• Aim of the exercise:
Retype, word for word, each line between the lines holding "motivo de la" and "text: criterio este", inclusive, and leave the rest of the data alone.

Start of Exercise data

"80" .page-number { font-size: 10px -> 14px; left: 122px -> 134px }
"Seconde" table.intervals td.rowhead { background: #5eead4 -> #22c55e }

End of Exercise data
Start of Exercise data

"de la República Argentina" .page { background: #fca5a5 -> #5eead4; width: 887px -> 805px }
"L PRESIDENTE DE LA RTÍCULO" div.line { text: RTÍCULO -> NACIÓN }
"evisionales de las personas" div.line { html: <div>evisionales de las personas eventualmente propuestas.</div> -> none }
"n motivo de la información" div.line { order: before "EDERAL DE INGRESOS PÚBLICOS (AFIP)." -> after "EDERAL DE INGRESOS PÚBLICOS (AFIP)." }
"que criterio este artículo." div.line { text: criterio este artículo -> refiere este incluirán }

End of Exercise data
Start of Exercise data

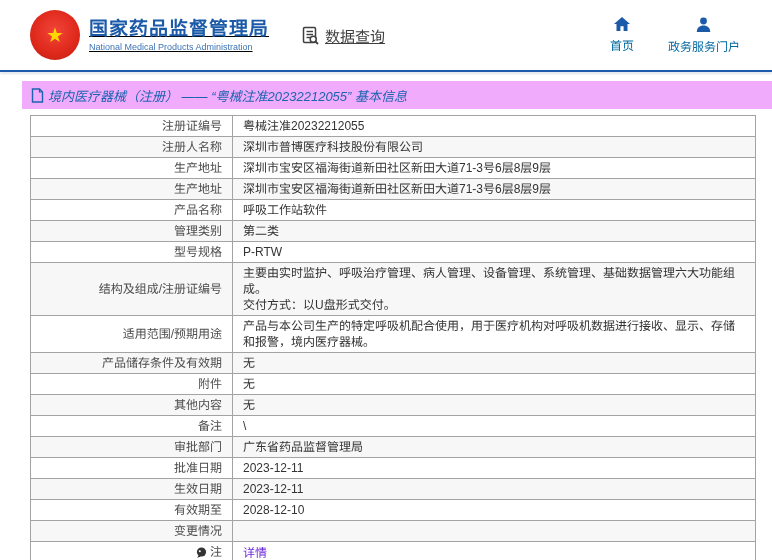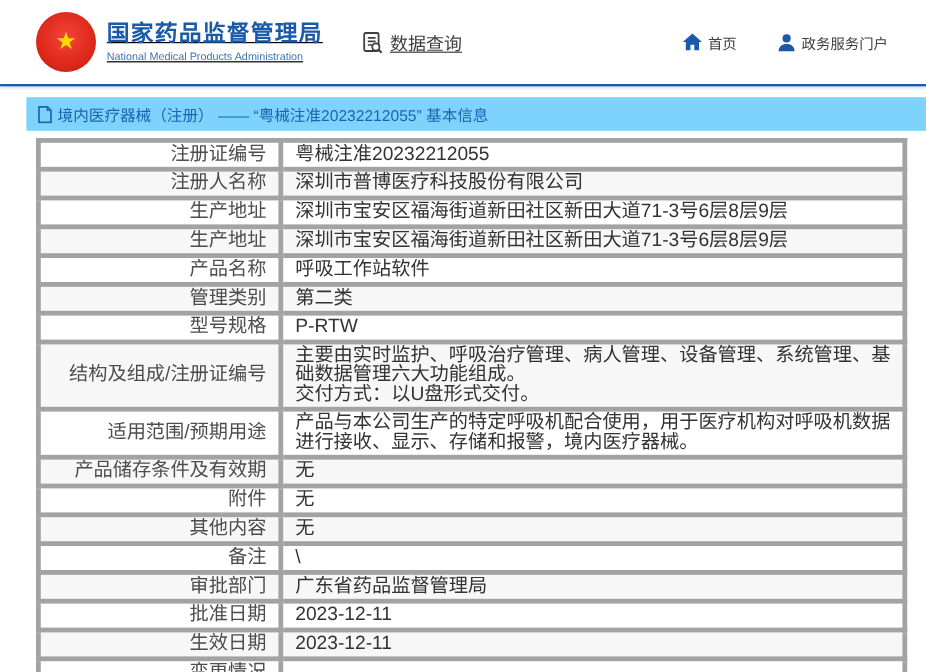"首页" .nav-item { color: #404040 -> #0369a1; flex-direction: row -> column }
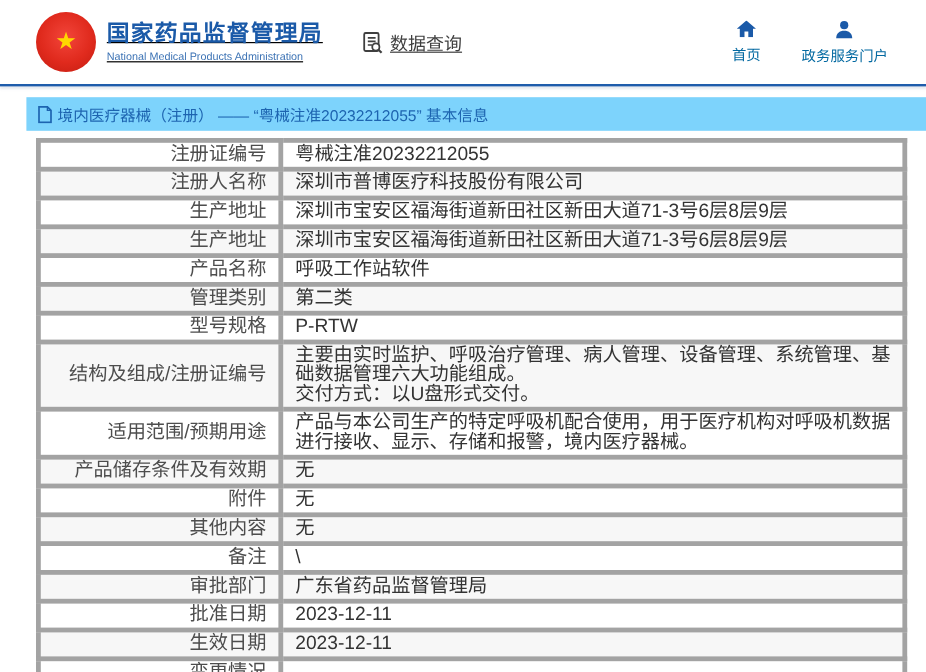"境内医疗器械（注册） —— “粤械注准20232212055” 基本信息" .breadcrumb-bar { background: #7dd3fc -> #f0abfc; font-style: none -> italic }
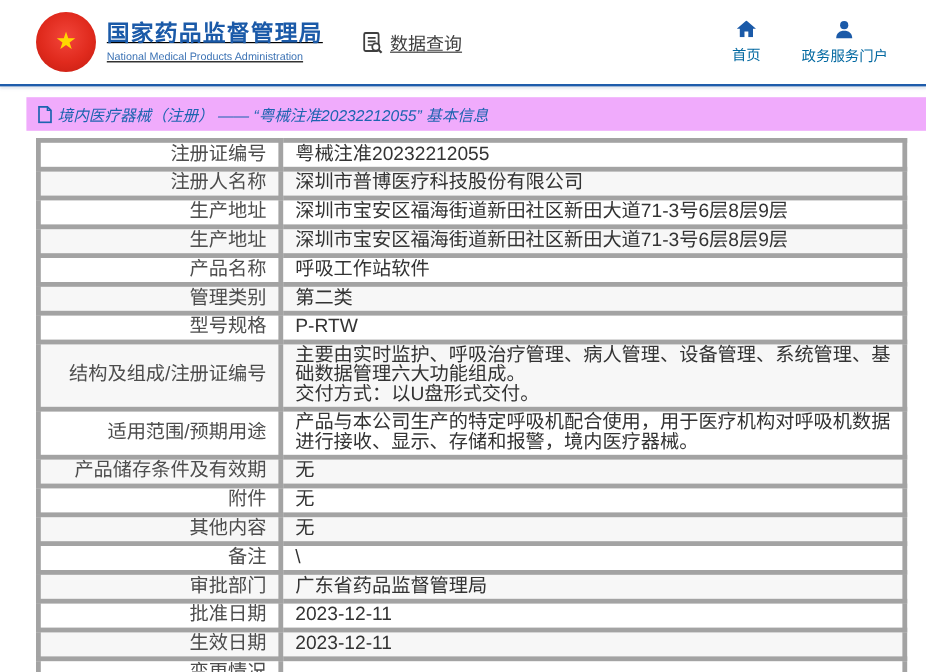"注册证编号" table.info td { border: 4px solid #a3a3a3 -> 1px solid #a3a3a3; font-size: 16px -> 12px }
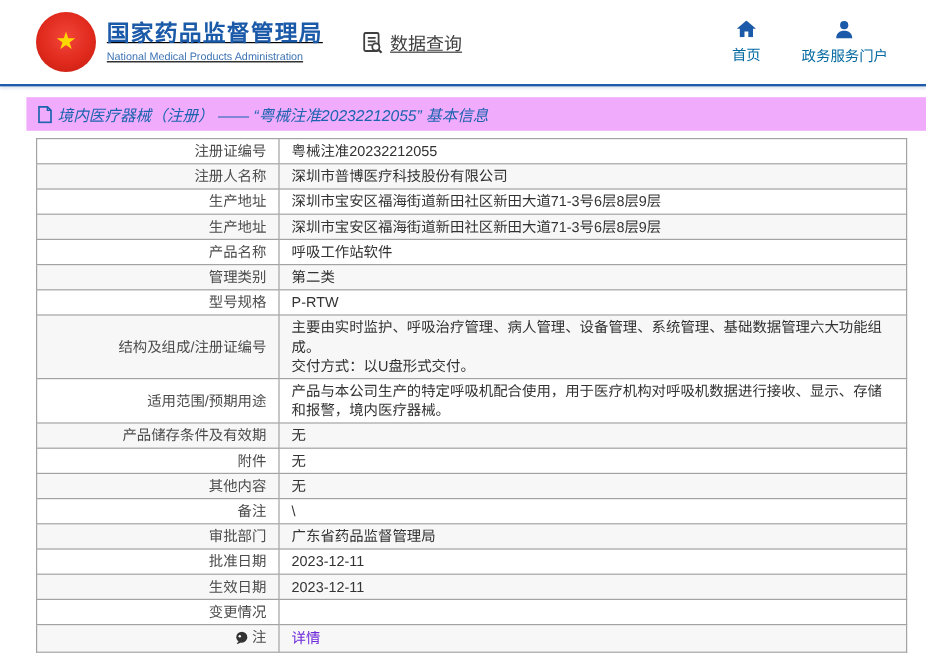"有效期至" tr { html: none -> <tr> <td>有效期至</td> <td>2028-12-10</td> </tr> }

End of Exercise data

• Written response:
"n motivo de la información" div.line { order: before "EDERAL DE INGRESOS PÚBLICOS (AFIP)." -> after "EDERAL DE INGRESOS PÚBLICOS (AFIP)." }
"que criterio este artículo." div.line { text: criterio este artículo -> refiere este incluirán }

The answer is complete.